Confidentialité exigée

Ses outils ne sont jamais très loin : son couteau à parer, sorte de lame très affutée qui sert à désépaissir le cuir, son marteau (pour taper les coutures), ses aiguilles pour la couture à la main, son alène, qui sert à transpercer le cuir, sa planche à affuter, son réservoir à colle... sans oublier son "filet", qui sert à chauffer la teinture au moment de l'astiquage, ni sa pince à coudre, imposant outil en bois, qui permet de bien maintenir le cuir au moment de la couture à la main.
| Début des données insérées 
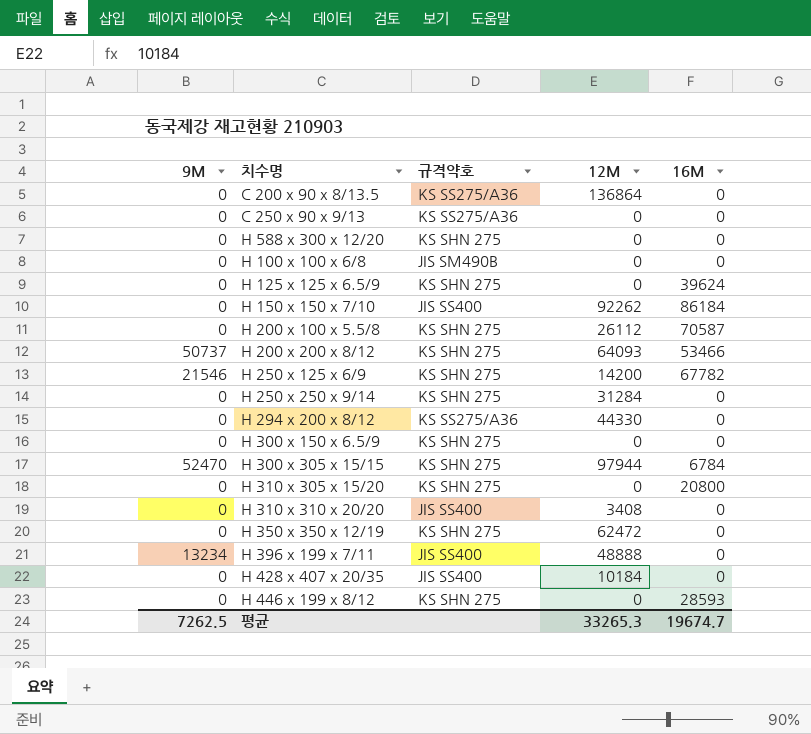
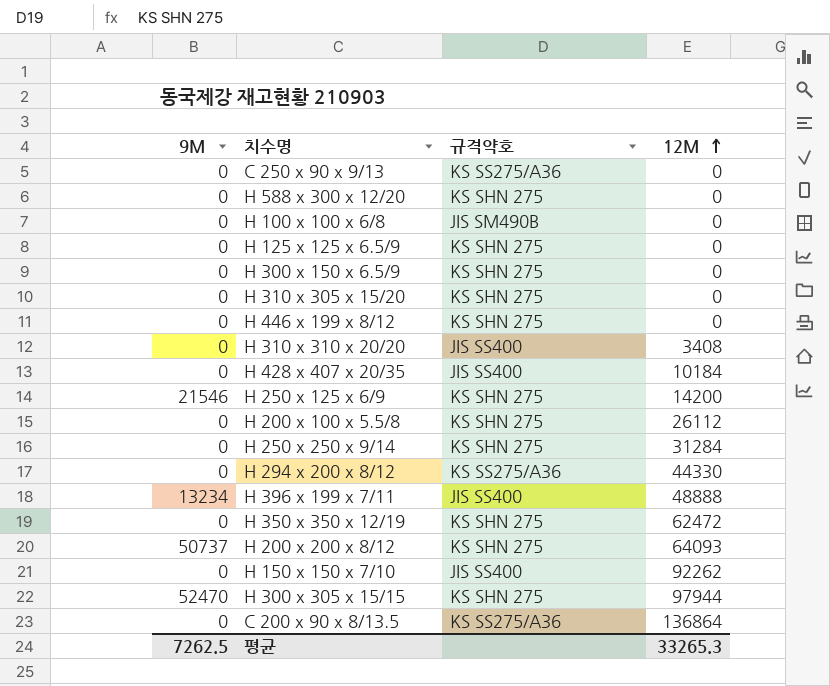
row order: none -> 12M ascending
column 16M | position: 5 -> none

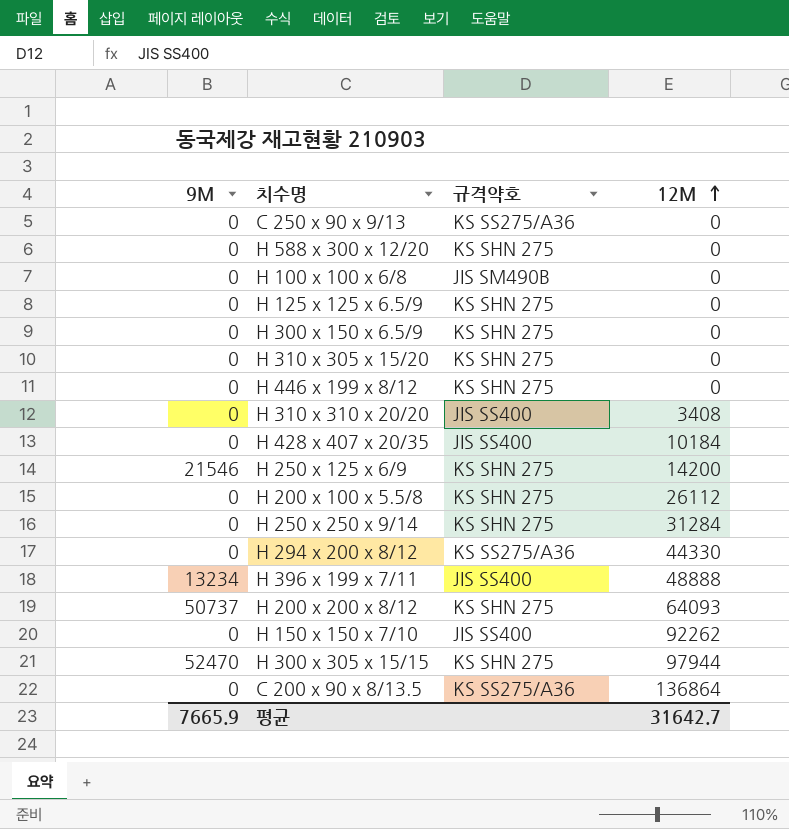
row H 350 x 350 x 12/19: 0 | KS SHN 275 | 62472 -> none
평균 | 9M: 7262.5 -> 7665.9
평균 | 12M: 33265.3 -> 31642.7

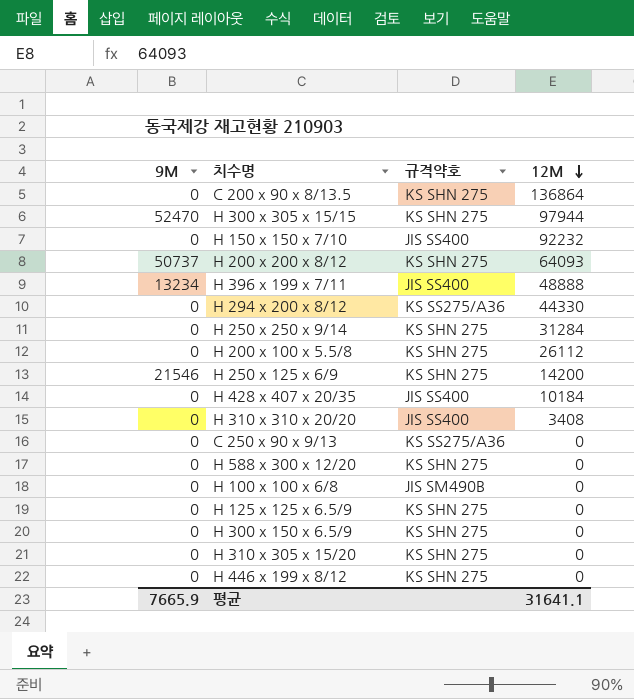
row order: 12M ascending -> 12M descending
C 200 x 90 x 8/13.5 | 규격약호: KS SS275/A36 -> KS SHN 275
H 150 x 150 x 7/10 | 12M: 92262 -> 92232
평균 | 12M: 31642.7 -> 31641.1

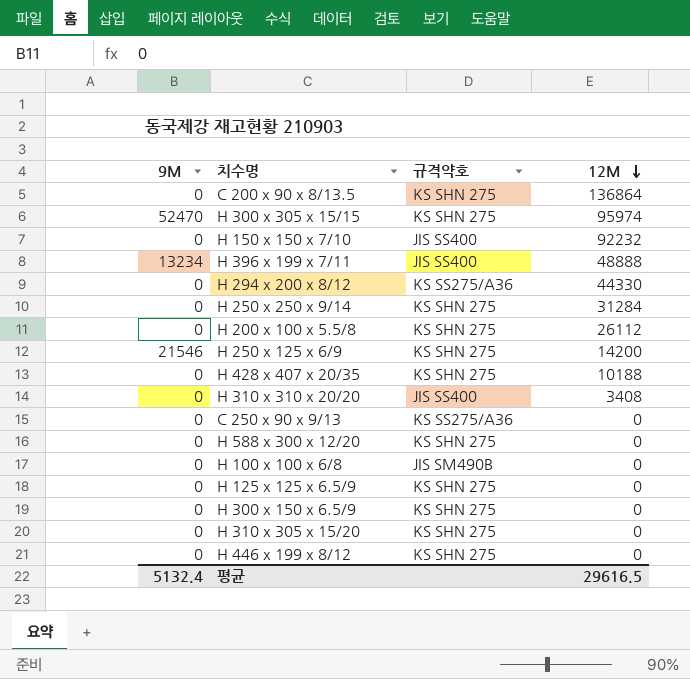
row H 200 x 200 x 8/12: 50737 | KS SHN 275 | 64093 -> none
H 300 x 305 x 15/15 | 12M: 97944 -> 95974
H 428 x 407 x 20/35 | 규격약호: JIS SS400 -> KS SHN 275
H 428 x 407 x 20/35 | 12M: 10184 -> 10188
평균 | 9M: 7665.9 -> 5132.4
평균 | 12M: 31641.1 -> 29616.5

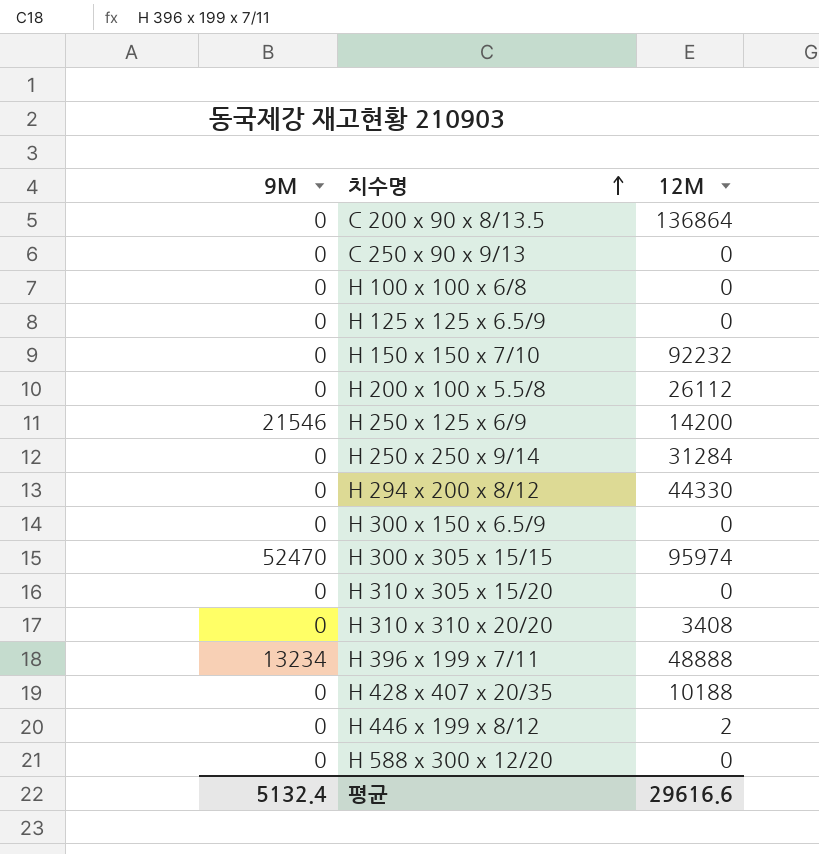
row order: 12M descending -> 치수명 ascending
column 규격약호 | position: 3 -> none
H 446 x 199 x 8/12 | 12M: 0 -> 2
평균 | 12M: 29616.5 -> 29616.6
Au fond de l'un de ses tiroirs, on trouve également sa marque. "Chez Hermès, chaque artisan signe les sacs qu'il façonne avec cette sorte de poinçon", explique le jeune homme, qui avoue prendre parfois en photo ses réalisations. À part cela, tout ce qui touche à la fabrication doit rester confidentiel, propriété intellectuelle oblige. Léonard a l'interdiction d'emmener quoi que ce soit hors de l'atelier, y compris son cahier de notes. Une contrainte qui ne gâche pas son plaisir: "C'est gratifiant de faire un objet du début à la fin, de le voir fini".

Un métier ouvert aux hommes

Lui qui plus jeune s'amusait à réaliser dans l'atelier familial de petits sacs, bagues et autres bracelets en cuir, est aujourd'hui fier de fabriquer ces modèles de luxe "sans temps mort". Un travail de perfection, bien payé, même si Hermès ne délivre aucune information sur les salaires de ses artisans. "J'encourage les garçons à se lancer dans ce métier, ce n'est pas un art réservé aux femmes", ajoute-t-il. Dans les faits, l'atelier est encore majoritairement occupé par des femmes, et en formation, Léonard était le seul homme.

Alors que Noël approche, l'atelier a été décoré par les artisans pour l'occasion : à côté des guirlandes, un thème a été retenu, celui du Moyen Âge. "C'est la tradition chaque année, explique Léonard. Chaque atelier définit un thème, et on se retrouve tous autour d'un déjeuner festif où chacun est déguisé selon son thème..." Pour l'occasion, certains murs de la pièce ont été recouverts de papier gris et de lierre, imitant des parois de château fort et ses créneaux. Au royaume de l'exigence, on sait aussi un peu s'amuser.